Yuleidys Cascaret

Personal information
- Born: Yuleidys Cascaret Iznaga 21 November 1978 (age 47) Guantánamo, Cuba
- Height: 1.89 m (6 ft 2+1⁄2 in)
- Weight: 90 kg (200 lb)

Sport
- Sport: Rowing
- Club: Guantanamo CR

Medal record
Men's rowing
Representing Cuba
Pan American Games
| Gold medal – first place | 2003 Santo Domingo | Coxless four |
| Gold medal – first place | 2003 Santo Domingo | Quadruple sculls |
| Gold medal – first place | 2007 Rio de Janeiro | Quadruple sculls |
| Bronze medal – third place | 2003 Santo Domingo | Eight |

= Yuleidys Cascaret =

Cuban rower (born 1978)

Yuleidys Cascaret Iznaga (born 21 November 1978) is a Cuban former rower who competed at two Summer Olympics.

==Biography==
Cascaret, who was born in Guantánamo, won gold medals for Cuba at the 2003 Pan American Games as a member of their coxless four and quadruple sculls teams.
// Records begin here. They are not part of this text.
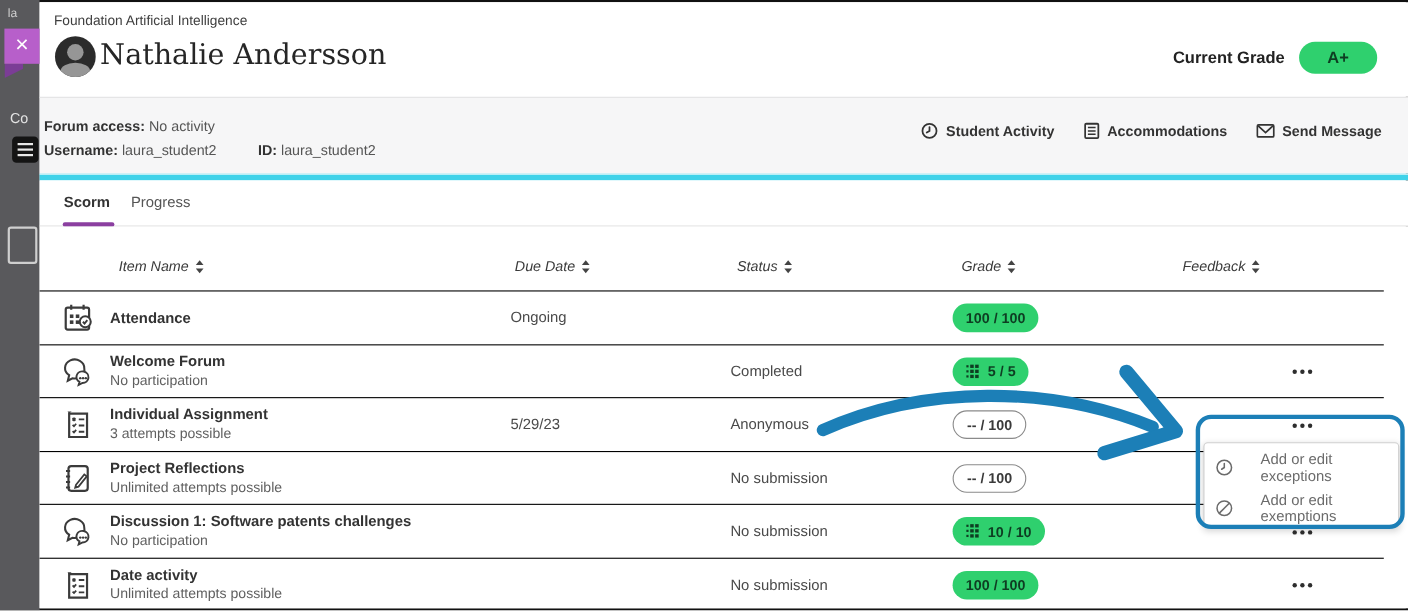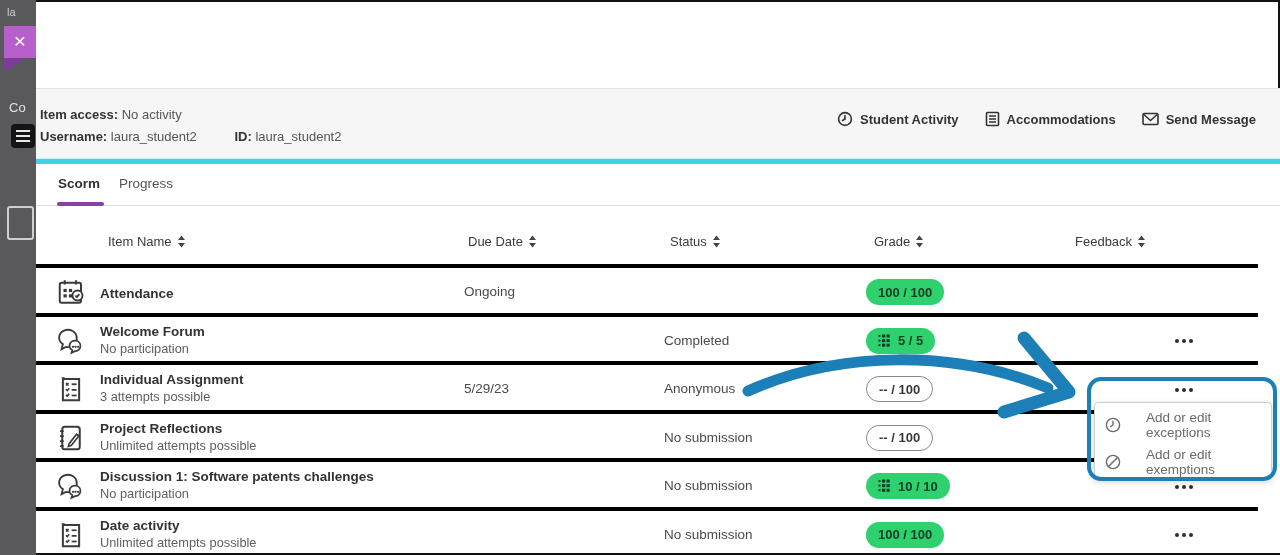"Foundation Artificial Intelligence" div.hdr { html: none -> <div> <div>Foundation Artificial Intelligence</div> <div> <div></div> <div></div> </div> <div>Nathalie Andersson</div> <div> <span>Current Grade</span> <span>A+</span> </div> </div> }
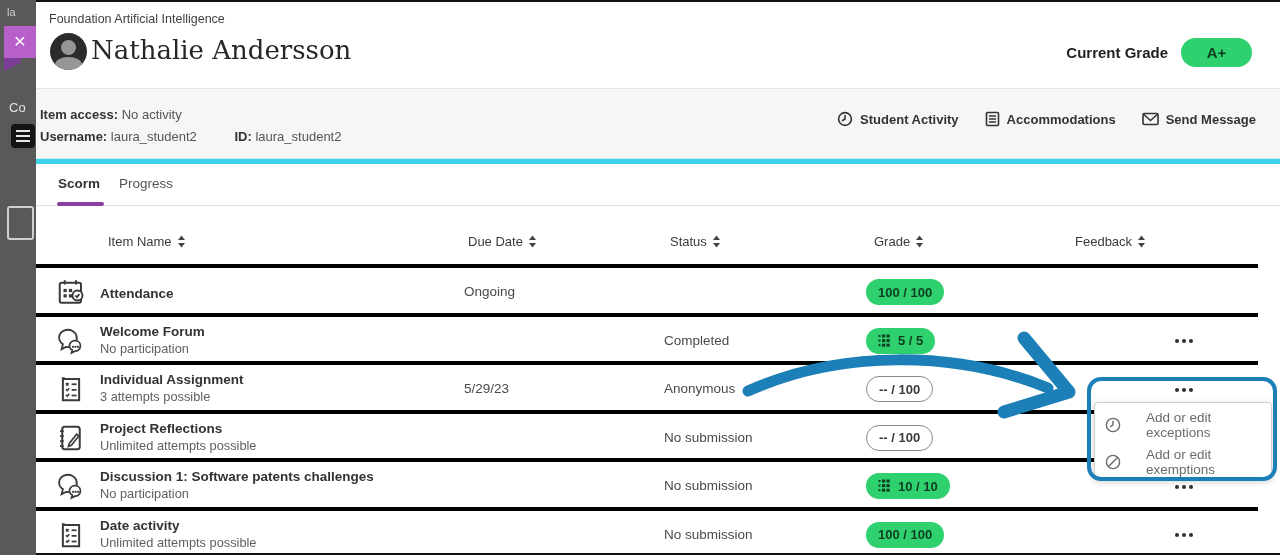"Item access:" b { text: Item -> Forum }
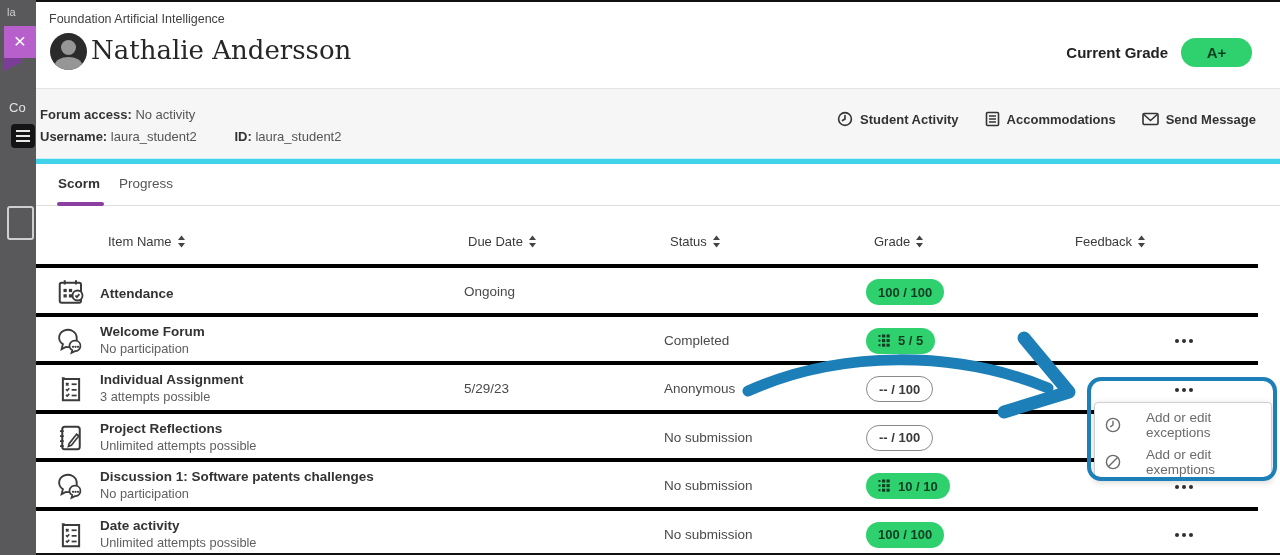"Item Name" .th { align-items: center -> flex-end; font-style: none -> italic }
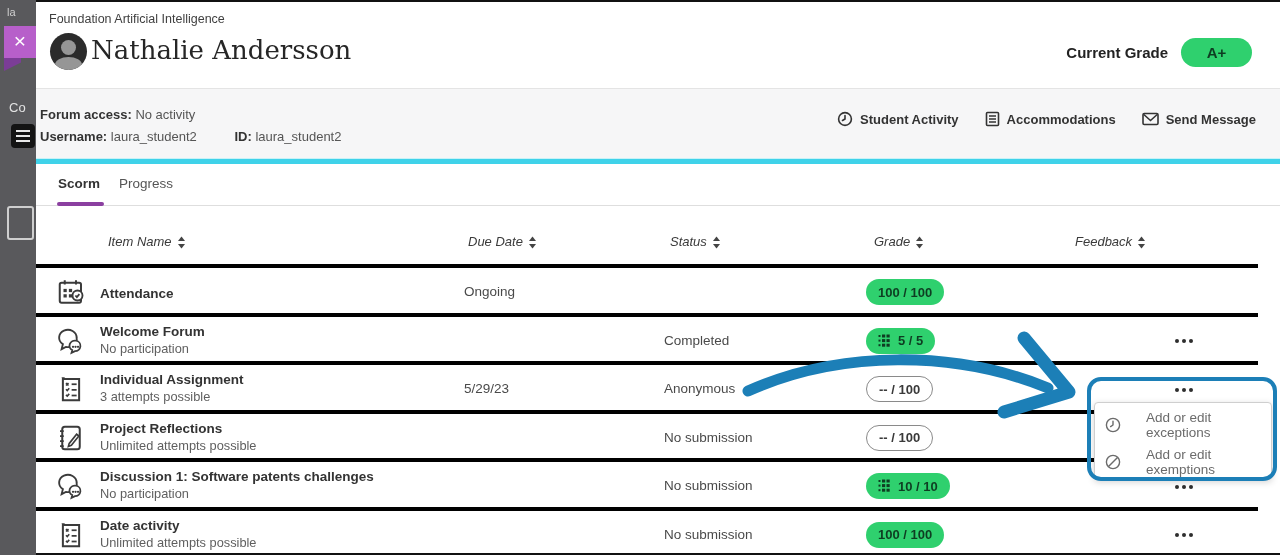"Attendance" .row { border-top: 4px solid #000000 -> 1px solid #000000 }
At the 2004 Summer Olympics he competed in the singles sculls and made the B final, finishing 12th overall. He won gold again at the 2007 Pan American Games, in the quadruple sculls, the same event that he represented Cuba in at both 2007 World Rowing Championships and the 2008 Summer Olympics.